(Stored entries)
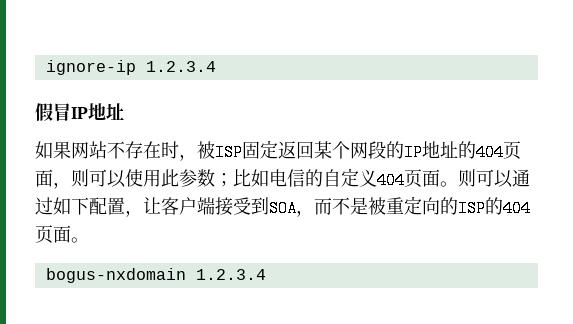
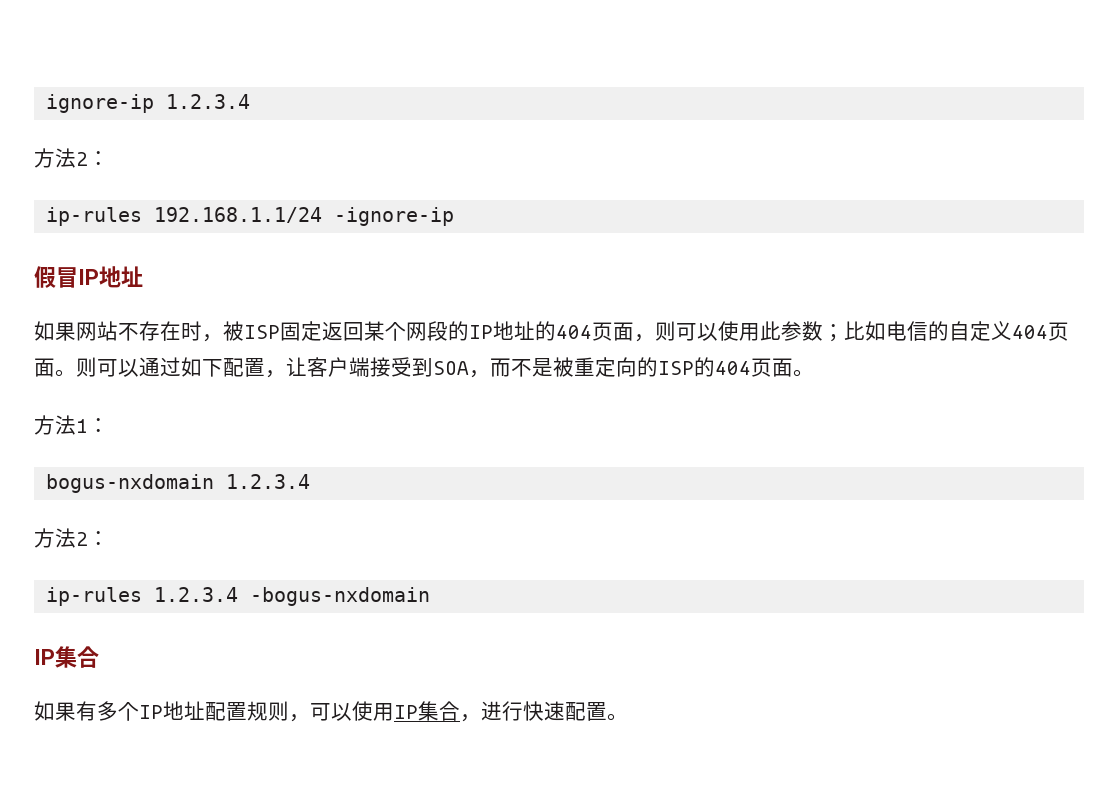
  ignore-ip 1.2.3.4
+ 方法2：
+ ip-rules 192.168.1.1/24 -ignore-ip
+ 方法1：
  bogus-nxdomain 1.2.3.4
+ 方法2：
+ ip-rules 1.2.3.4 -bogus-nxdomain
+ IP集合
+ 如果有多个IP地址配置规则，可以使用IP集合，进行快速配置。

→ **Prompt**: Read through the records above and copy the lines that contain "nxdomain".

→ **Solution to the exercise**:
  bogus-nxdomain 1.2.3.4
+ ip-rules 1.2.3.4 -bogus-nxdomain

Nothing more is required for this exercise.